CBO's figures are known as "baseline projections," showing what would happen to the federal budget if current laws remained in place. They are designed to give Congress a benchmark against which to measure the effects of proposed spending and taxes.
"The latest budget numbers show that while we are experiencing a temporary improvement to our deficit problems, long-term debt trends remain very troubling," said Maya MacGuineas, president of the Committee for a Responsible Federal Budget and head of the Campaign to Fix the Debt. "What's more, the numbers will likely be even worse after 2024 if we don't take action soon on tax and entitlement reform."

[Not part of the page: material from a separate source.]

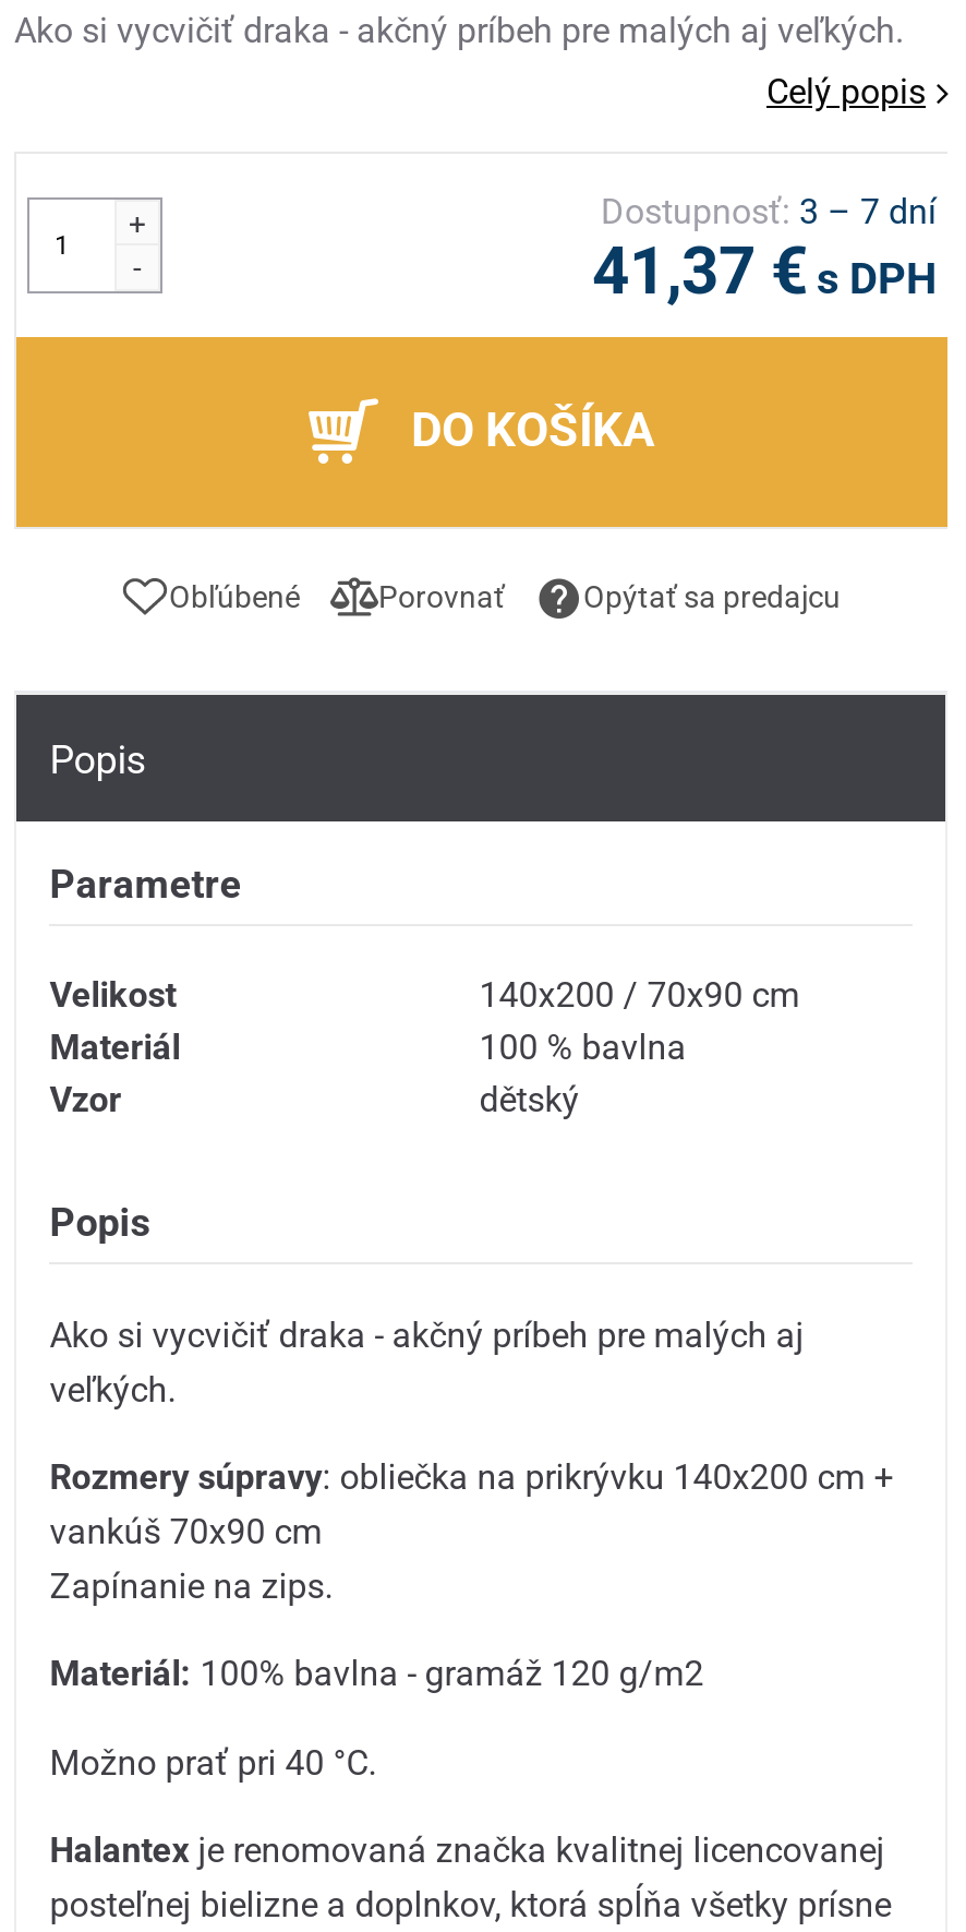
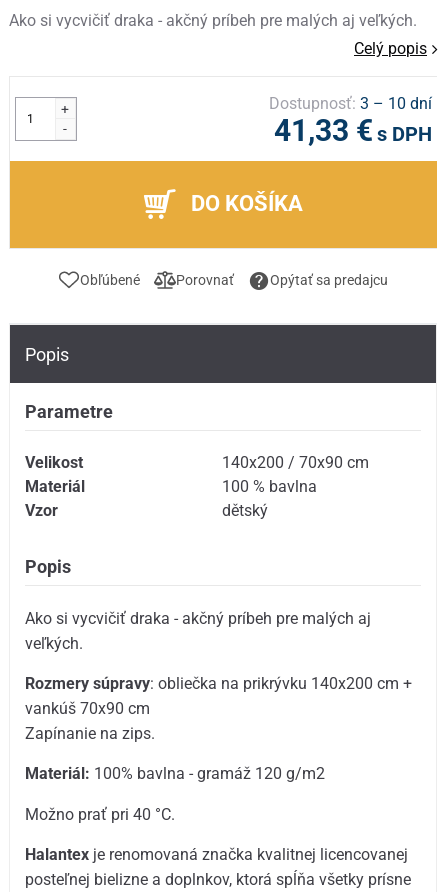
[601,191,937,233] Dostupnosť: 3 – 7 dní -> [269,94,432,113] Dostupnosť: 3 – 10 dní
[592,233,937,309] 41,37 € s DPH -> [274,113,432,148] 41,33 € s DPH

"The analysis makes it clear that this is no time to put new policies on the nation's credit card or use phantom savings," she added. "Instead of patting themselves on the backs for modest improvement in the near term, policymakers should be using this period of relative calm to make real progress on our long-term fiscal challenges."
Meanwhile, Senate Budget Committee Chair Patty Murray, in a statement, honed in on CBO's findings that the cost of the government subsidies tied to exchange premiums under the Affordable Care Act will fall by $104 billion over 10 years. The report also projected that 25 million people will buy insurance through those exchanges by 2017, an increase of about 1 million over its earlier projection.
"Today's CBO update shows once again that the Affordable Care Act will help reduce our deficits while offering more Americans access to quality, affordable health care," Murray said. "We need to keep building on this progress."